Tuesday, 3 March 2020

quantum mechanics - Eigenspaces of angular momentum operator and its square (Casimir operator)


The casimir operator $\textbf{L}^2$ commutates with the elements $L_i$ of the angular momentum operator $\textbf{L}$:


$$ [\textbf{L}^2, L_i] = 0. $$


However, the $L_i$ do not commute among themselves:


$$ [L_i, L_j] = i\hbar\epsilon_{ijk}L_k. $$


This makes sense so far, but it leaves me wondering how their eigenspaces relate to each other. I remember some theorem that diagonalizable, commuting matrices share their eigenspaces. If those operators could be expressed as complex matrices (in the finite-dimensional case), they surely are diagonalizable. So it follows that $\textbf{L}^2$ has the same eigenspaces as the three $L_i$, but that would imply that they commute among themselves, which is not the case.


What am I missing? What is the relation between the eigenspaces of these operators?




Answer



OP is essentially pondering if commutativity is a transitive relation, ie. if three normal operators$^{1}$ $A$, $B$, and $C$ satisfies


$$ [A,B]~=~0\quad \wedge\quad [B,C]~=~0 \quad\stackrel{?}{\Rightarrow} \quad [A,C]~=~0 .\tag{T}$$


The answer is No, but OP argues via the existence of a common basis of eigenvectors for two commuting normal operators that eq. (T) should hold.

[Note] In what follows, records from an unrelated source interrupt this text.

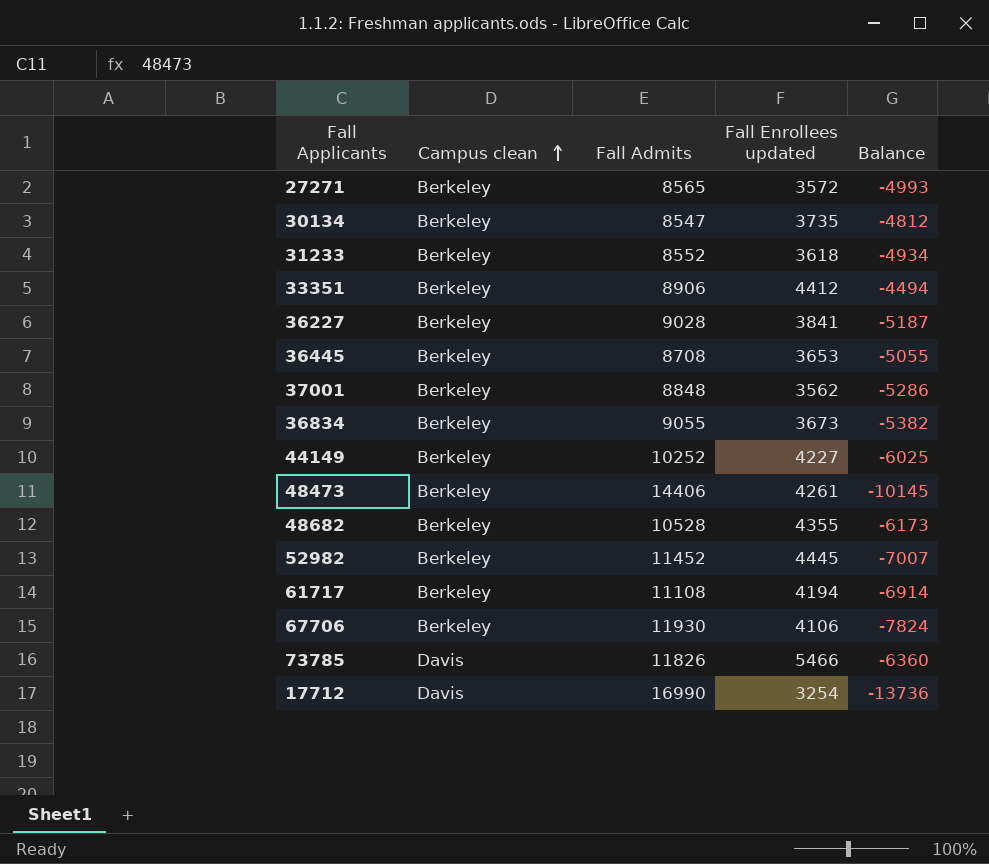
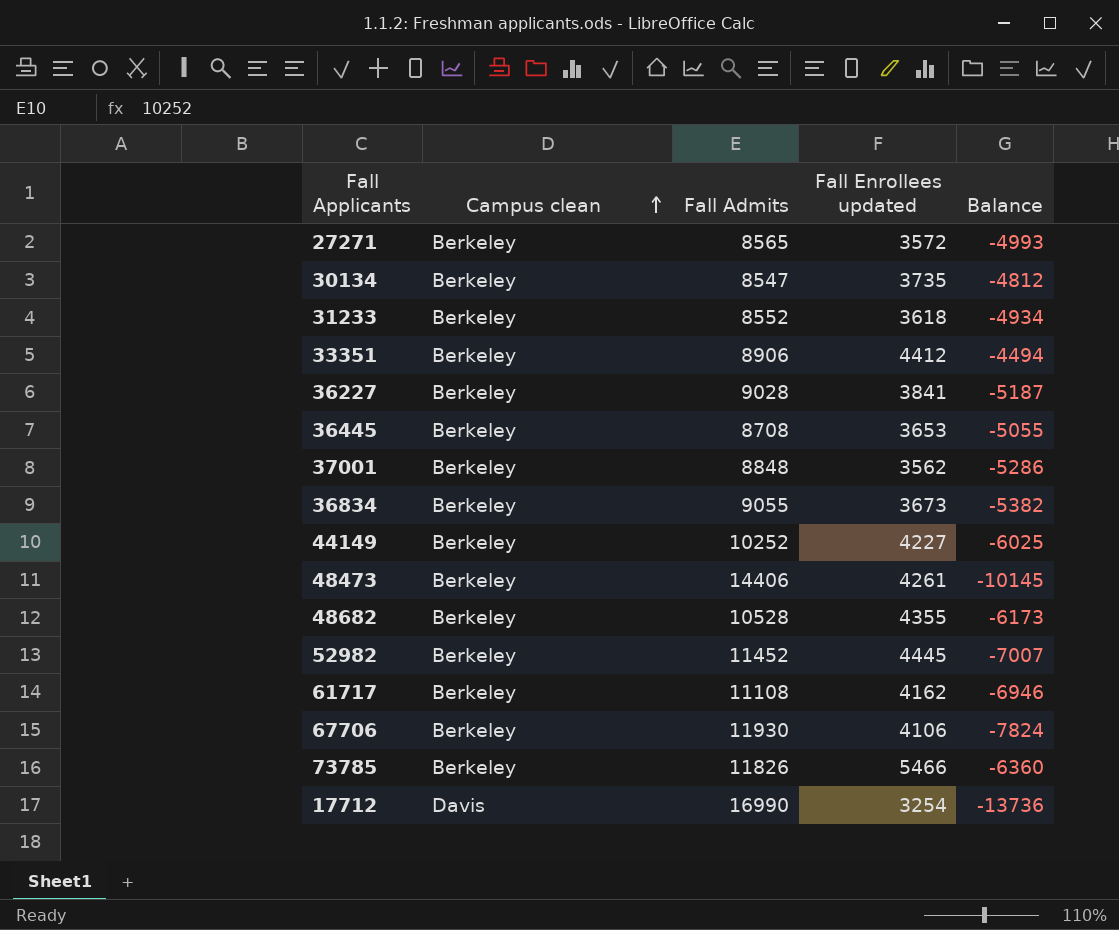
61717 | Fall Enrollees updated: 4194 -> 4162
61717 | Balance: -6914 -> -6946
73785 | Campus clean: Davis -> Berkeley

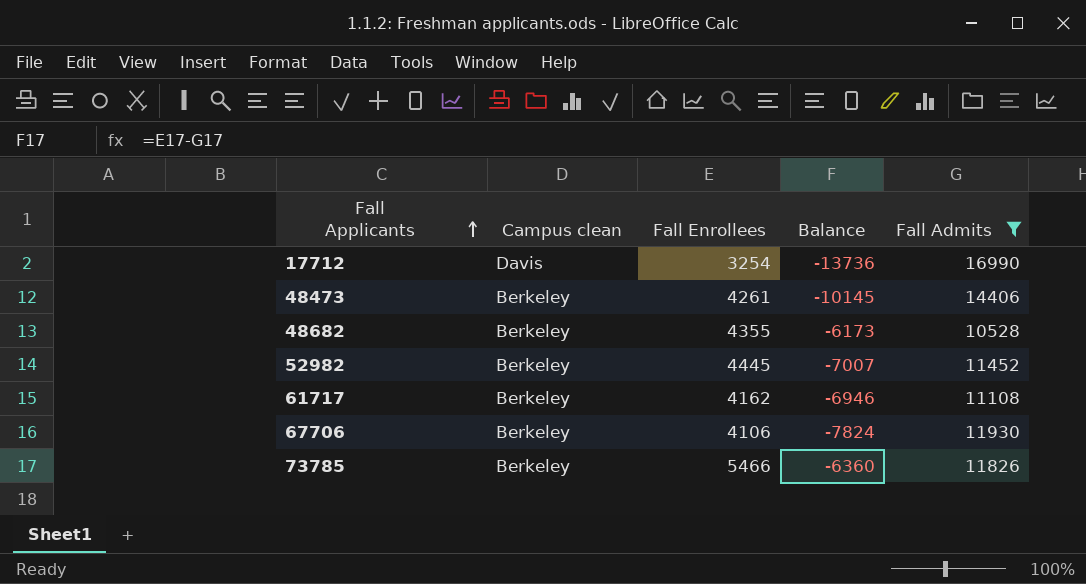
filter: none -> Fall Admits >= 10528
row order: Campus clean ascending -> Fall Applicants ascending
column name: Fall Enrollees updated -> Fall Enrollees
column Fall Admits | position: 3 -> 5

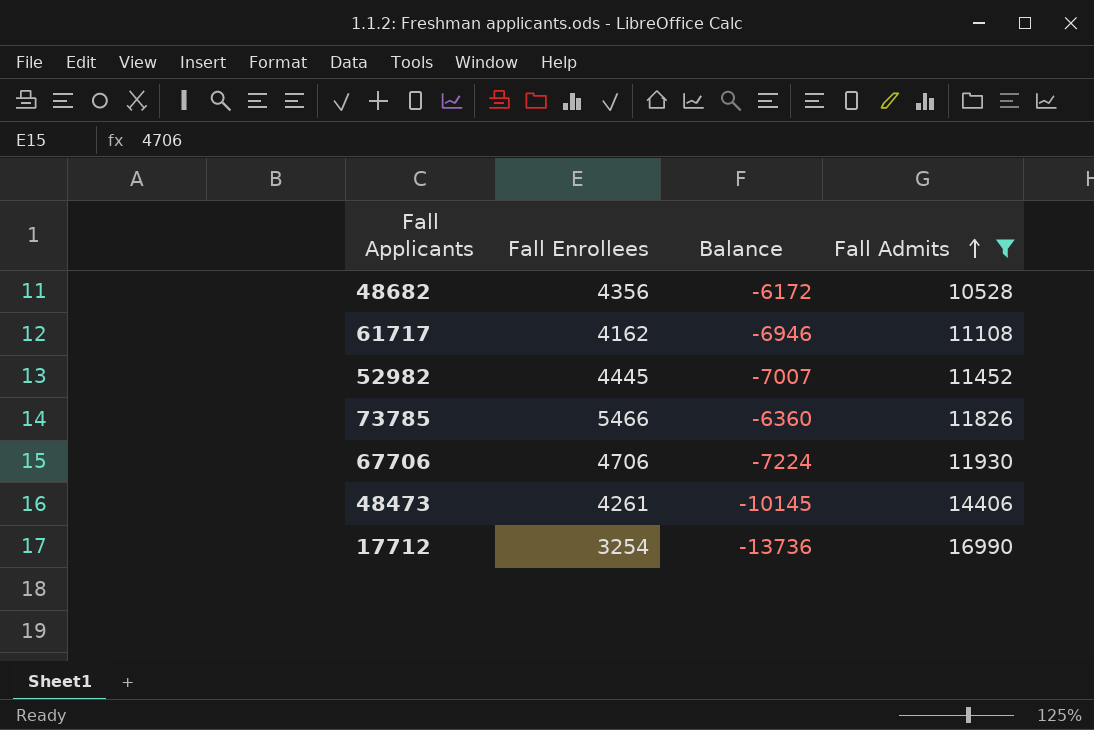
row order: Fall Applicants ascending -> Fall Admits ascending
column Campus clean | position: 2 -> none
48682 | Fall Enrollees: 4355 -> 4356
48682 | Balance: -6173 -> -6172
67706 | Fall Enrollees: 4106 -> 4706
67706 | Balance: -7824 -> -7224

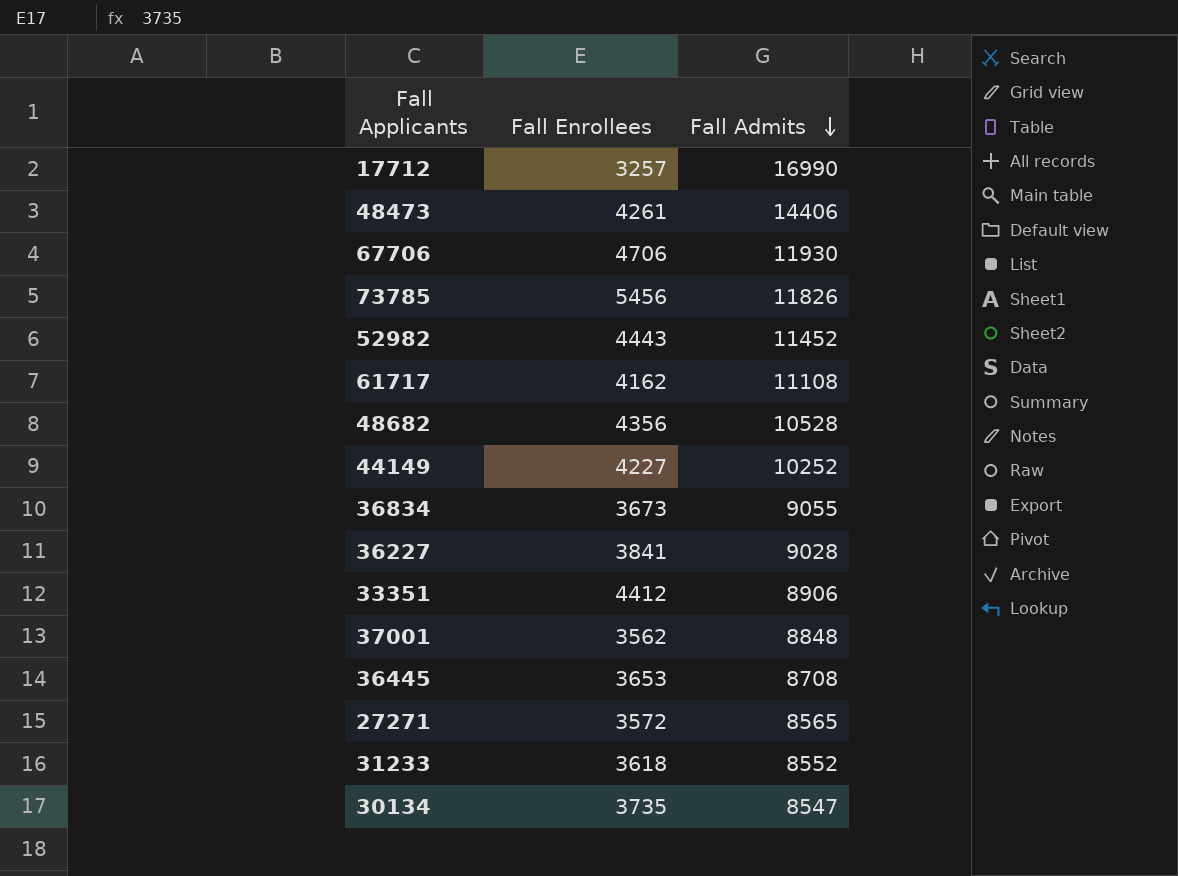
filter: Fall Admits >= 10528 -> none
row order: Fall Admits ascending -> Fall Admits descending
column Balance | formula: [Fall Enrollees] - [Fall Admits] -> none
17712 | Fall Enrollees: 3254 -> 3257
73785 | Fall Enrollees: 5466 -> 5456
52982 | Fall Enrollees: 4445 -> 4443

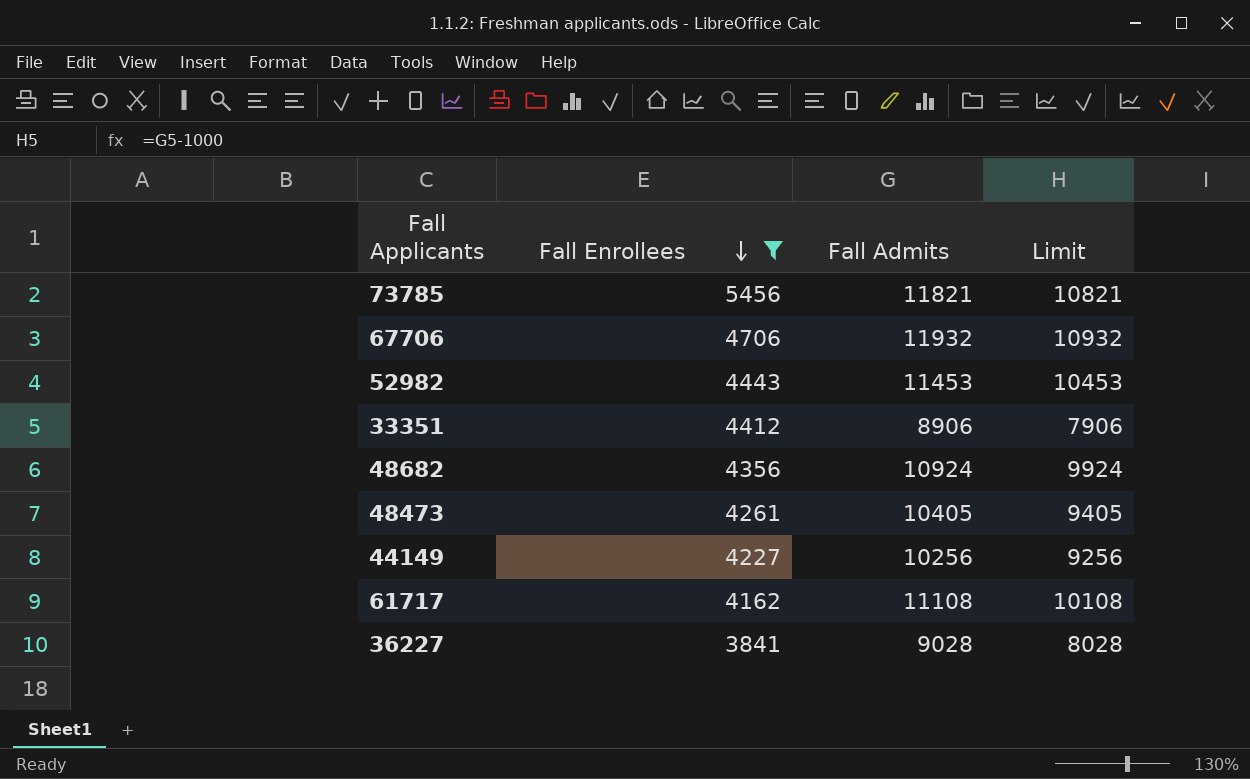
filter: none -> Fall Enrollees >= 3841
row order: Fall Admits descending -> Fall Enrollees descending
column Limit | formula: none -> [Fall Admits] - 1000
73785 | Fall Admits: 11826 -> 11821
67706 | Fall Admits: 11930 -> 11932
52982 | Fall Admits: 11452 -> 11453
48682 | Fall Admits: 10528 -> 10924
48473 | Fall Admits: 14406 -> 10405
44149 | Fall Admits: 10252 -> 10256

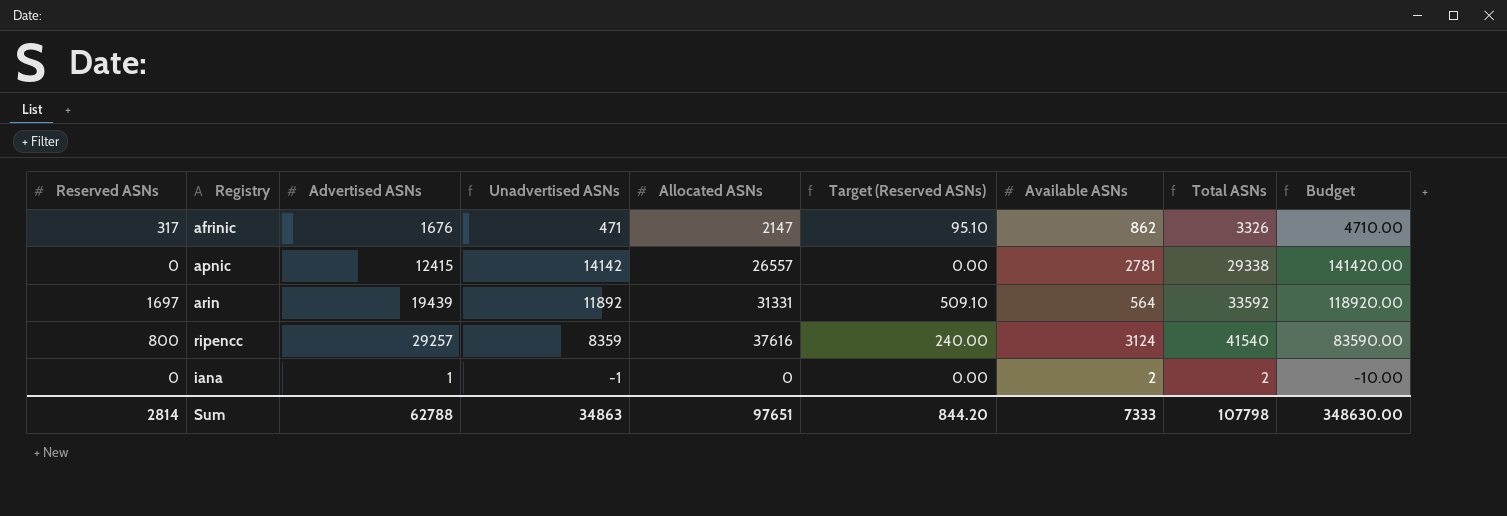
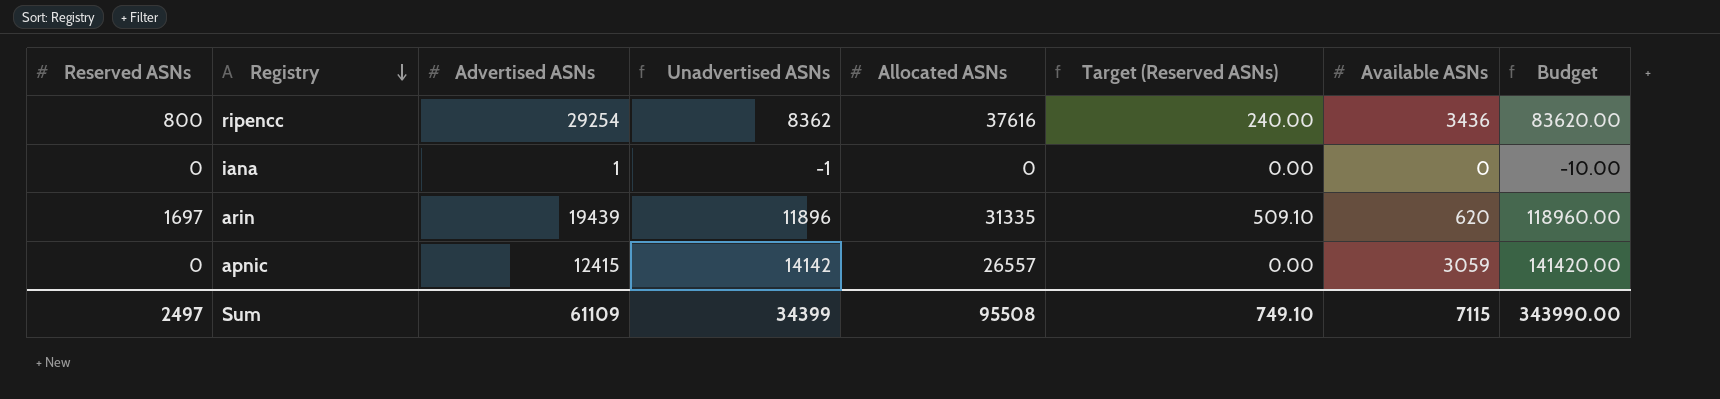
row order: none -> Registry descending
column Total ASNs | formula: [Reserved ASNs] + [Allocated ASNs] + [Available ASNs] -> none
row afrinic: 317 | 1676 | 471 | 2147 | 95.10 | 862 | 3326 | 4710.00 -> none
ripencc | Advertised ASNs: 29257 -> 29254
ripencc | Unadvertised ASNs: 8359 -> 8362
ripencc | Available ASNs: 3124 -> 3436
ripencc | Budget: 83590.00 -> 83620.00
iana | Available ASNs: 2 -> 0
arin | Unadvertised ASNs: 11892 -> 11896
arin | Allocated ASNs: 31331 -> 31335
arin | Available ASNs: 564 -> 620
arin | Budget: 118920.00 -> 118960.00
apnic | Available ASNs: 2781 -> 3059
Sum | Reserved ASNs: 2814 -> 2497
Sum | Advertised ASNs: 62788 -> 61109
Sum | Unadvertised ASNs: 34863 -> 34399
Sum | Allocated ASNs: 97651 -> 95508
Sum | Target (Reserved ASNs): 844.20 -> 749.10
Sum | Available ASNs: 7333 -> 7115
Sum | Budget: 348630.00 -> 343990.00

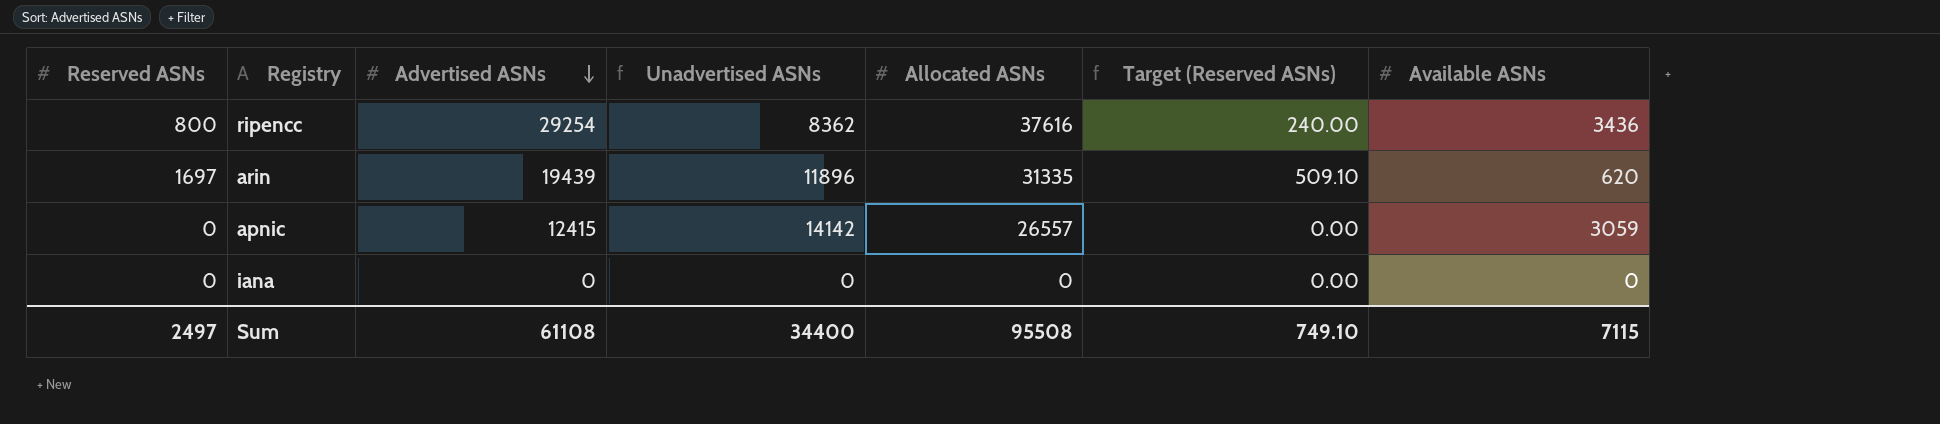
row order: Registry descending -> Advertised ASNs descending
column Budget | formula: [Unadvertised ASNs] * 10 -> none
iana | Advertised ASNs: 1 -> 0
iana | Unadvertised ASNs: -1 -> 0
Sum | Advertised ASNs: 61109 -> 61108
Sum | Unadvertised ASNs: 34399 -> 34400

To most clearly expose the flaw in OP's argument, pick $B$ to be proportional to the identity. Then $B$ commutes with everything. Clearly we can then find two non-commuting normal operators $A$ and $C$, so that eq. (T) is violated! And a basis of eigenvectors for $A$ cannot be a basis of eigenvectors for $C$, and vice versa.


--


$^{1}$We will ignore subtleties with unbounded operators, domains, selfadjoint extensions, etc., in this answer.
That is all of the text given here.